How to Pass a CIW Inspection: The 2026 Checklist for Welsh Nurseries

April 21, 2026
How to Pass a CIW Inspection: The 2026 Checklist for Welsh Nurseries

By Alison Mayers, Marketing manager of Wootzoo | Updated April 2026

Reading time: 8 minutes | Tags: CIW compliance, Care Inspectorate Wales regulations, nursery management Wales, bilingual nursery records, SASS requirements 2026


We know the feeling......An inspection is due...Anytime now...

But when?

You're prepared, you know you got all the evidence filed away, but as the old saying goes, "It's the not knowing that hurts".. Or something along those lines..  

It sits in the back of your mind on a Tuesday morning when you're settling the children. It surfaces when a parent asks a question. It's there when you glance at your documentation folder and think, is this up to date? Would CIW mark this as 'good'?

CIW don't give you a date. That's the point. And for most settings, it's not the quality of the work that bothers you, it's whether the evidence is ready. Whether what you know you're doing is actually visible, captured, and easy to show someone who's never walked through your door before.

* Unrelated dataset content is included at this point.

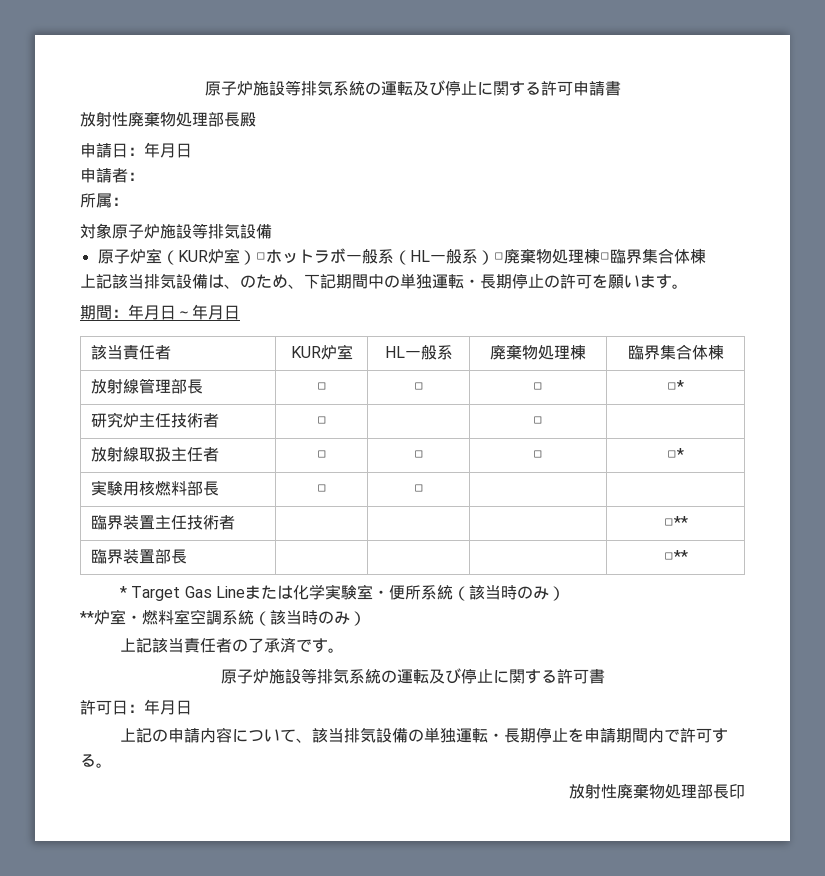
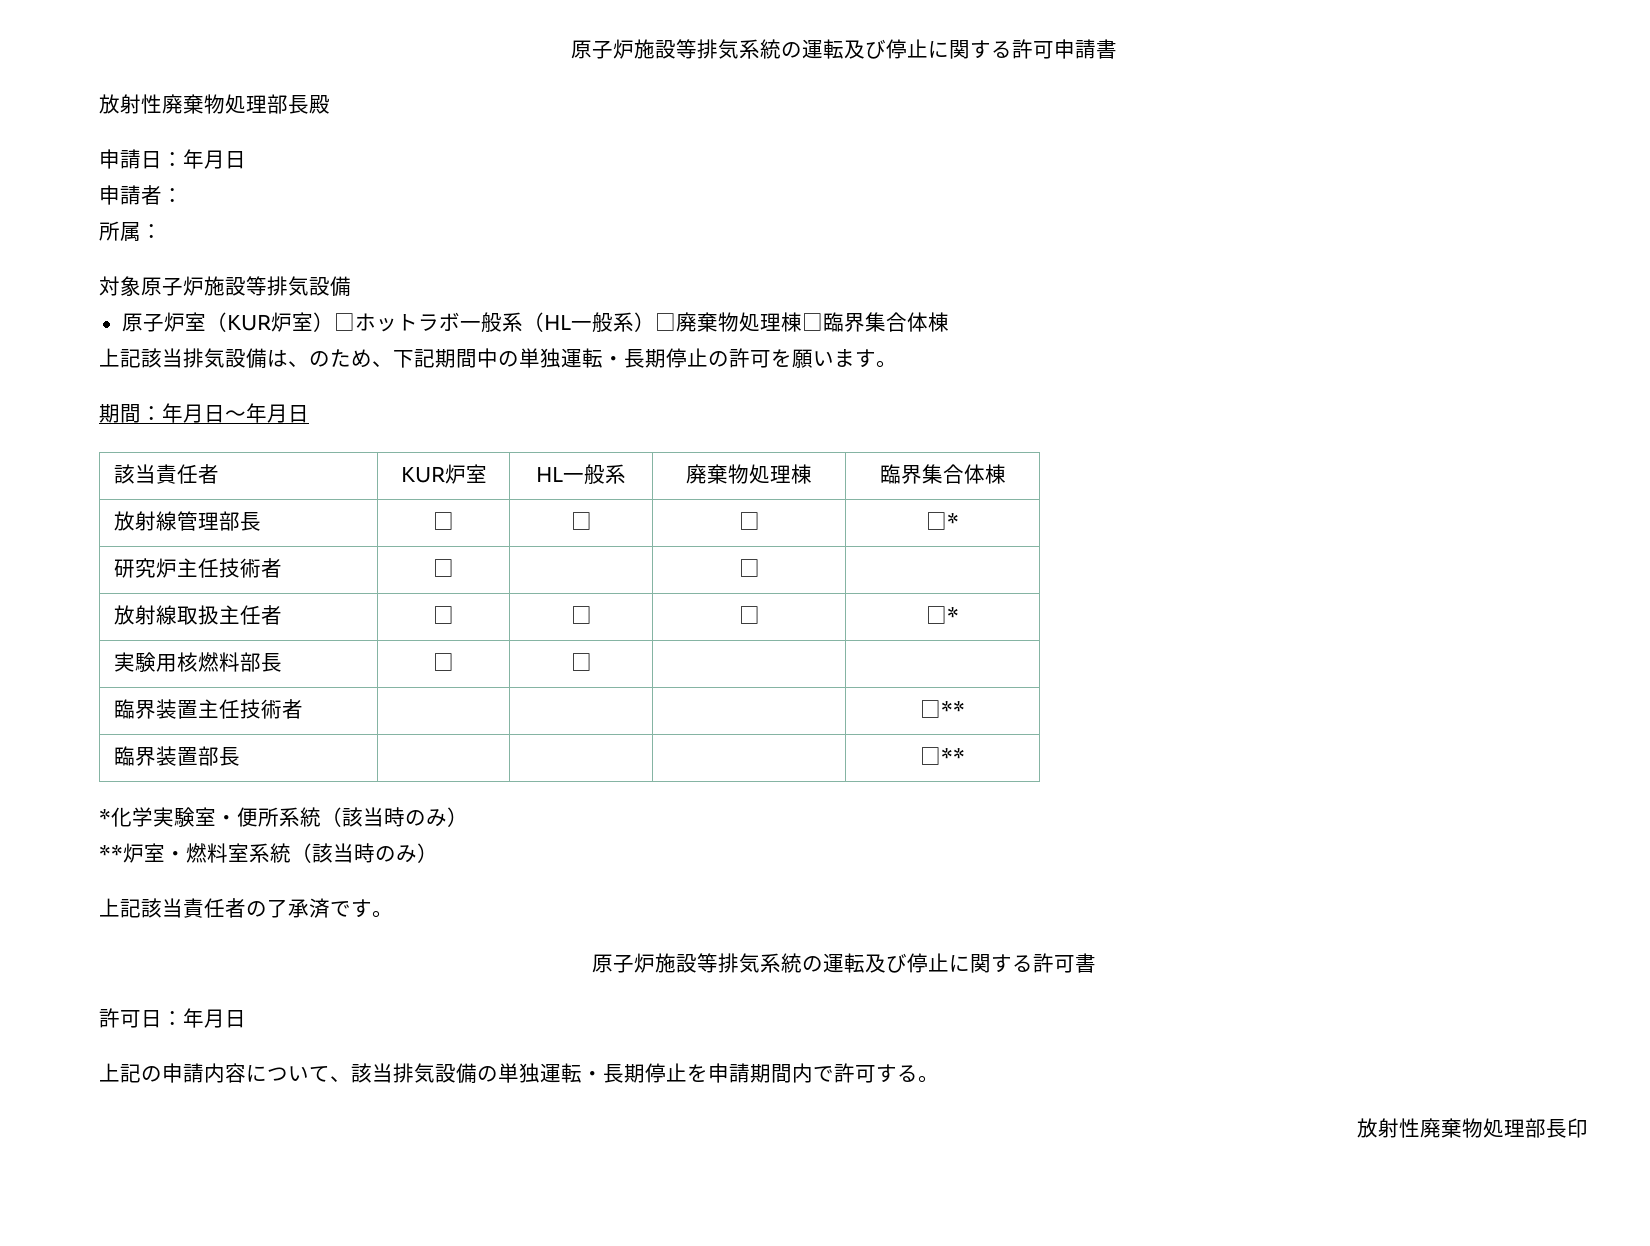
- * Target Gas Lineまたは化学実験室・便所系統（該当時のみ）
+ *化学実験室・便所系統（該当時のみ）
- **炉室・燃料室空調系統（該当時のみ）
+ **炉室・燃料室系統（該当時のみ）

That's a different kind of pressure. Not panic. Just a constant reminder that you aren't actually sure!

This guide is for settings who want to turn that reminder off, by making sure the work you're already doing leaves a trail. We'll walk through the four areas that matter most in 2026, with honest notes on where digital tools like Wootzoo make "always inspection-ready" the default.

Let's crack on.


What CIW Is Actually Looking For

The Care Inspectorate Wales operates under the National Minimum Standards for Regulated Childcare and the Children and Families (Wales) Measure 2010. In practice, inspectors are assessing three things simultaneously:

  1. Quality of care : Are children safe, happy, and thriving?
  2. Leadership and management : Is the setting well-run and self-aware?
  3. Compliance : Are the National Minimum Standards being met?

The 2026 inspection cycle has placed increasing emphasis on the SASS (Self-Assessment of Service Statement), your bilingual obligations, and the quality of your staff qualification records. Get those three right, and you're half the way there.


Pillar 1: The Active Offer.  The Welsh Advantage (and Obligation)

If your setting is in Wales, this one isn't optional.

The Active Offer /Cynnig Rhagweithiol ,  requires Welsh language services to be offered proactively, without a parent having to ask. That applies to registration forms, newsletters, daily communication, and your parent-facing systems.

During an inspection, CIW will look for evidence that bilingualism is embedded in your operation and not just a laminated poster in the hallway and a token "Bore da" at drop-off.  Let us know if this is you! 🤣 

What inspectors want to see:

  • Parent communications available in Welsh and English by default
  • Staff who actively use Welsh with children during sessions
  • Welsh language resources embedded into the curriculum and daily routines
  • Evidence that you track and promote children's Welsh language development

The classic mistake: Settings that translate things after the fact, scrambling before an inspection to produce Welsh versions of documents that only ever existed in English. CIW inspectors have seen this pattern many times. It doesn't inspire confidence.

The Wootzoo angle: When your parent communication portal is bilingual by design, and we don't mean  by a translation bolt-on.  We mean, every message sent, every notification, every invoice is evidence of the Active Offer in action. Not just on inspection day. Every day. That's the kind of embedded compliance that holds up under scrutiny.

"Bilingual nursery records aren't a nice-to-have in Wales. They're a legal and cultural obligation. The best settings treat Welsh as a first language, not a checkbox."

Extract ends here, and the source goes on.